> **BRIEF**:
Beginning at the line that contains "row Jonathan Kuminga: 23.7", reproduce the entries below exactly, ending with the line that contains "Damion Lee | TO%: 15.5 -> 15.2". Omit each picture.

====== RECORDED INFORMATION

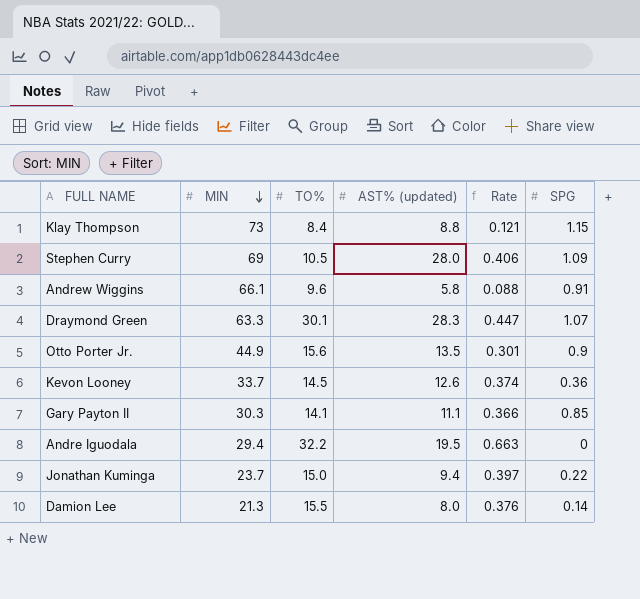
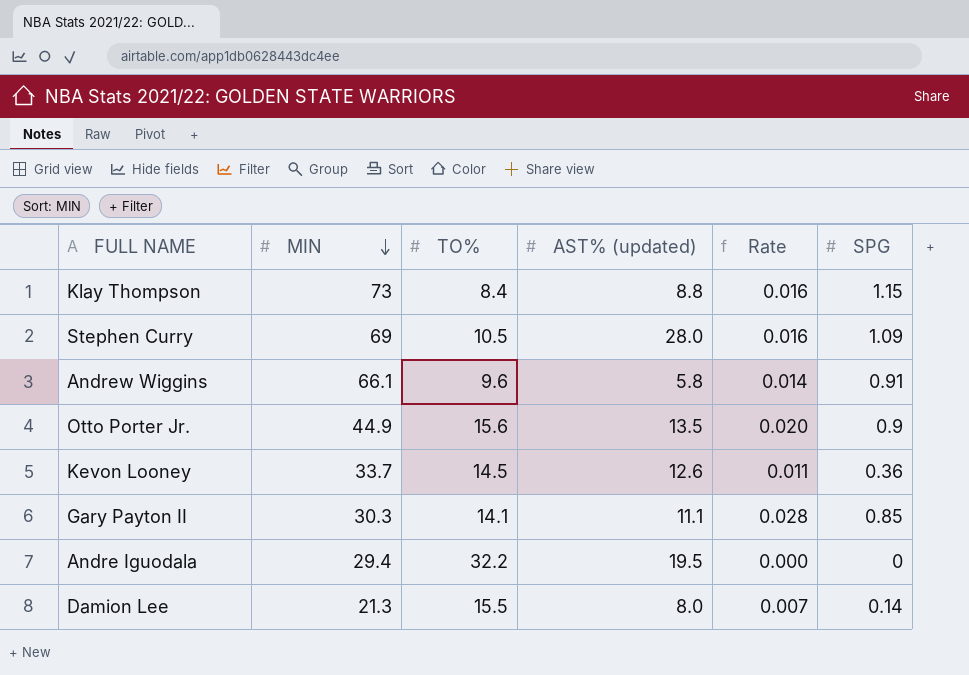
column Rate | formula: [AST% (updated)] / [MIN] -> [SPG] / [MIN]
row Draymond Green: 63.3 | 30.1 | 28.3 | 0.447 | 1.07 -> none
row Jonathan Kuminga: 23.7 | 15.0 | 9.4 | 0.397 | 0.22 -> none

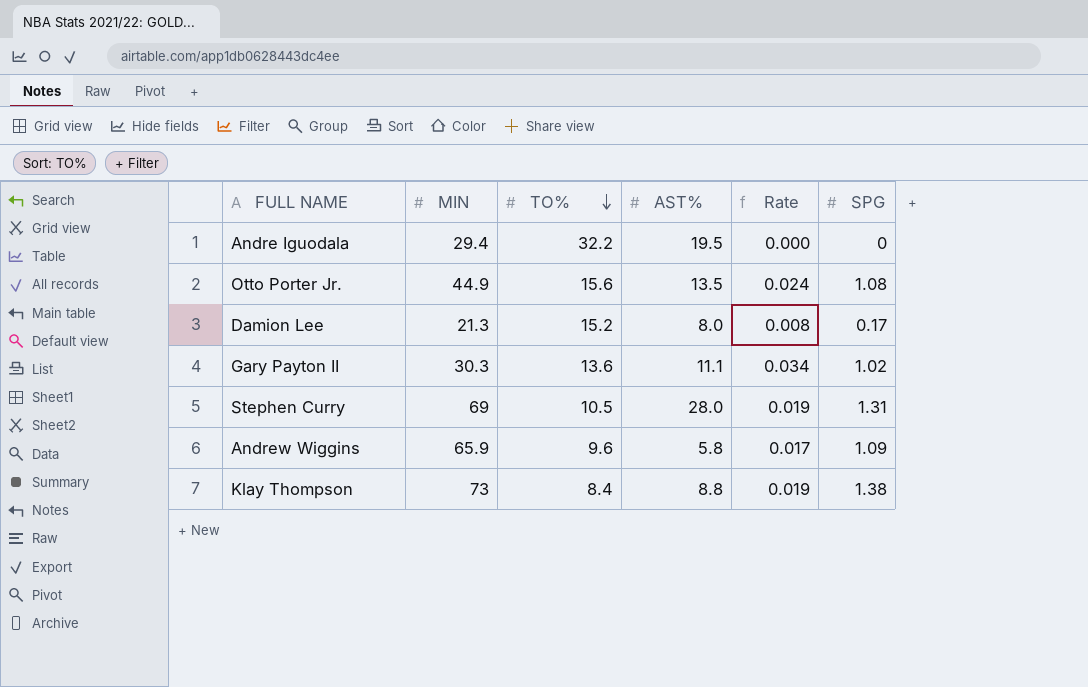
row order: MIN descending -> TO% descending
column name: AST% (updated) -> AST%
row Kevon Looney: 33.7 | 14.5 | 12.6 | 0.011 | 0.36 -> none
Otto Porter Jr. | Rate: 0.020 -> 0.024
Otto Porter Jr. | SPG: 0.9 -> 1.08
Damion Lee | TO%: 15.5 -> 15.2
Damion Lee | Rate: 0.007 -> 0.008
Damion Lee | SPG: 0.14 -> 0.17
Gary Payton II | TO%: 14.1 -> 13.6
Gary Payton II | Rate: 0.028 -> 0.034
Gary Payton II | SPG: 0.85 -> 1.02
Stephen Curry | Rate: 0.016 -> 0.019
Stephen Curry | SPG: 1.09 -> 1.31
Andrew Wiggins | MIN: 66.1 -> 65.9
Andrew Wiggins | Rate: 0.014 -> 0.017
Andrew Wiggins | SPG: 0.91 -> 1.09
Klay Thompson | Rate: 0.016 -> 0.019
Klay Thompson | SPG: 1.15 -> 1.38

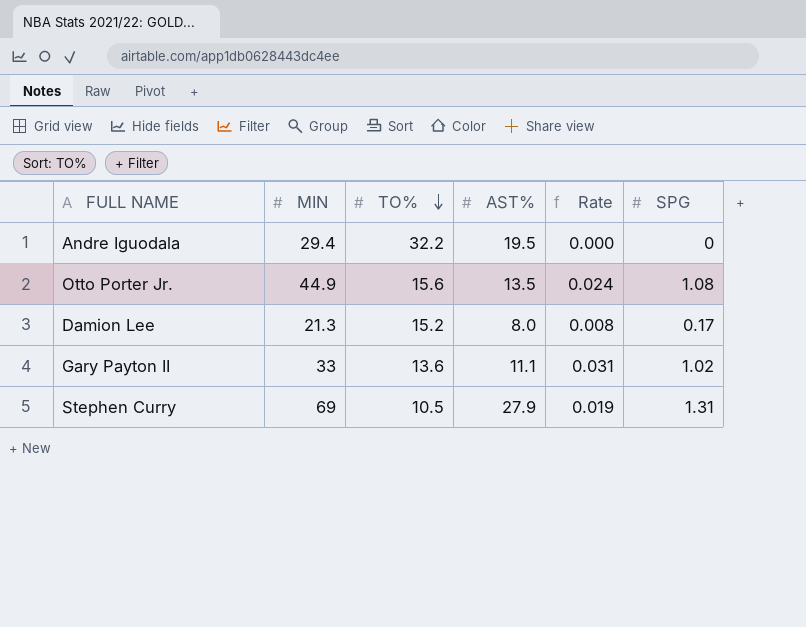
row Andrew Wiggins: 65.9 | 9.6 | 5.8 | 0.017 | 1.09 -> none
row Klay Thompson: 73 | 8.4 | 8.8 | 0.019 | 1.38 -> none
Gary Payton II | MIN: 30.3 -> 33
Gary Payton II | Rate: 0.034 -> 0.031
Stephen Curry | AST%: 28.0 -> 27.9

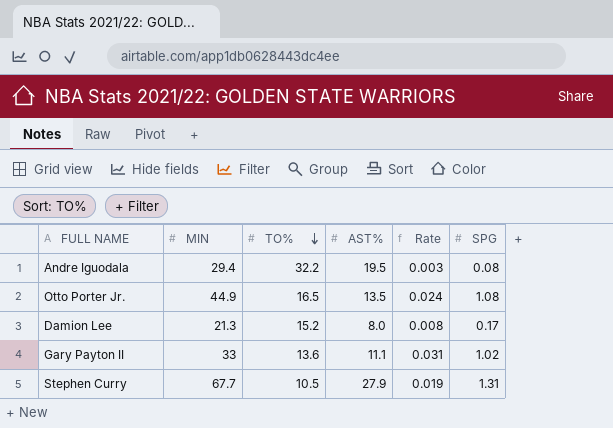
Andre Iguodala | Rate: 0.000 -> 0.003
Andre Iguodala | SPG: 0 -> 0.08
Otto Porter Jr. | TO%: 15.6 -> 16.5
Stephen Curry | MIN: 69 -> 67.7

============

> **SOLVED PROBLEM**:
row Jonathan Kuminga: 23.7 | 15.0 | 9.4 | 0.397 | 0.22 -> none

row order: MIN descending -> TO% descending
column name: AST% (updated) -> AST%
row Kevon Looney: 33.7 | 14.5 | 12.6 | 0.011 | 0.36 -> none
Otto Porter Jr. | Rate: 0.020 -> 0.024
Otto Porter Jr. | SPG: 0.9 -> 1.08
Damion Lee | TO%: 15.5 -> 15.2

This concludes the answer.